Assigned task: Below are records; count the lines that contain "csak" and give only the total.

Extracted data:

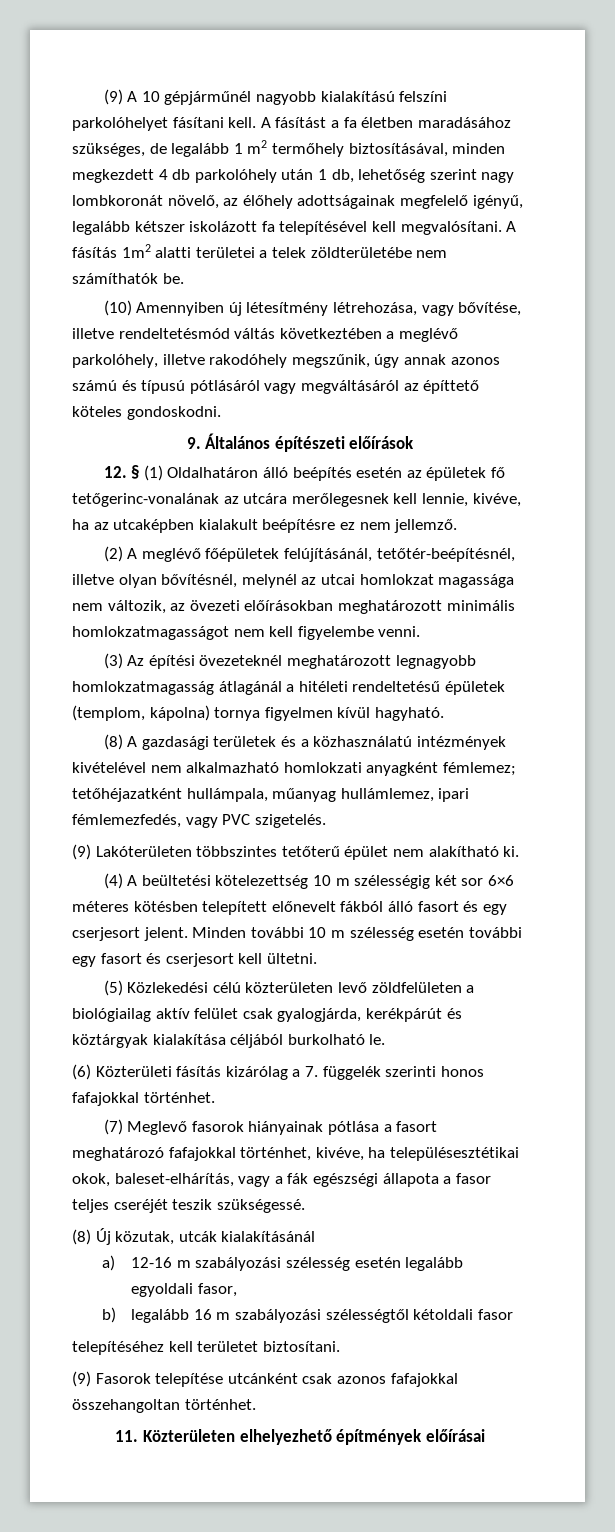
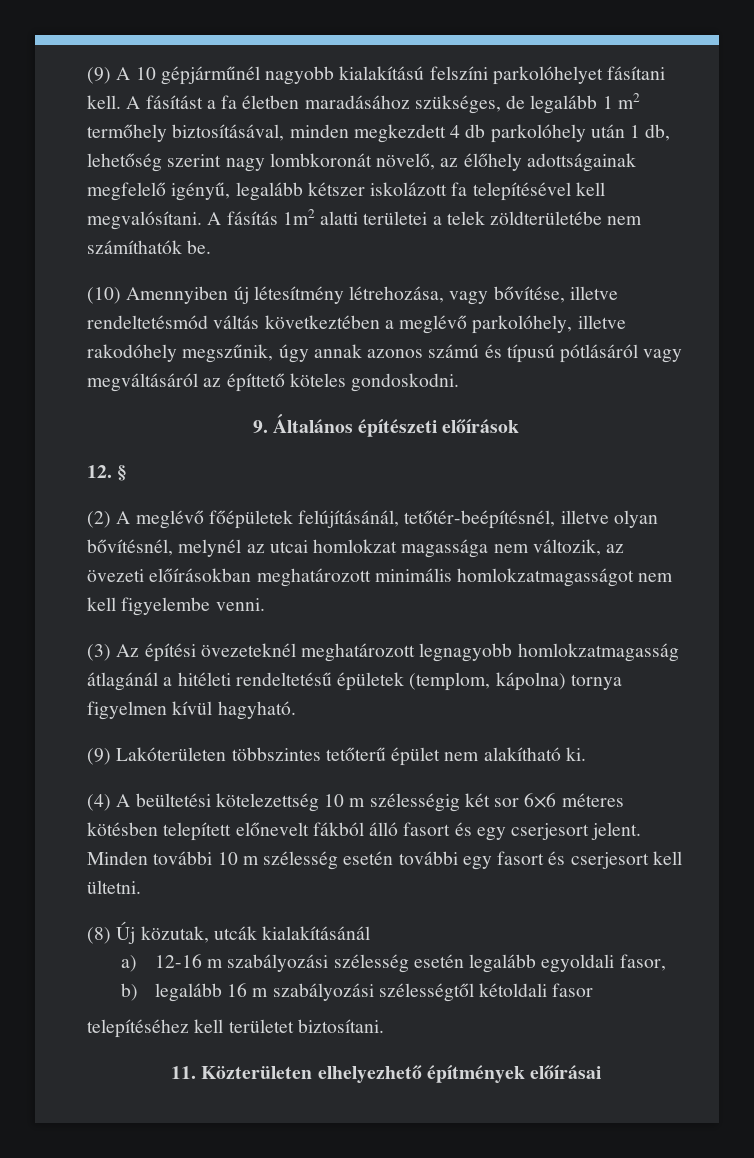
- 12. § (1) Oldalhatáron álló beépítés esetén az épületek fő tetőgerinc-vonalának az utcára merőlegesnek kell lennie, kivéve, ha az utcaképben kialakult beépítésre ez nem jellemző.
+ 12. §
- (8) A gazdasági területek és a közhasználatú intézmények kivételével nem alkalmazható homlokzati anyagként fémlemez; tetőhéjazatként hullámpala, műanyag hullámlemez, ipari fémlemezfedés, vagy PVC szigetelés.
- (5) Közlekedési célú közterületen levő zöldfelületen a biológiailag aktív felület csak gyalogjárda, kerékpárút és köztárgyak kialakítása céljából burkolható le.
- (6) Közterületi fásítás kizárólag a 7. függelék szerinti honos fafajokkal történhet.
- (7) Meglevő fasorok hiányainak pótlása a fasort meghatározó fafajokkal történhet, kivéve, ha településesztétikai okok, baleset-elhárítás, vagy a fák egészségi állapota a fasor teljes cseréjét teszik szükségessé.
- (9) Fasorok telepítése utcánként csak azonos fafajokkal összehangoltan történhet.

Task solution: 2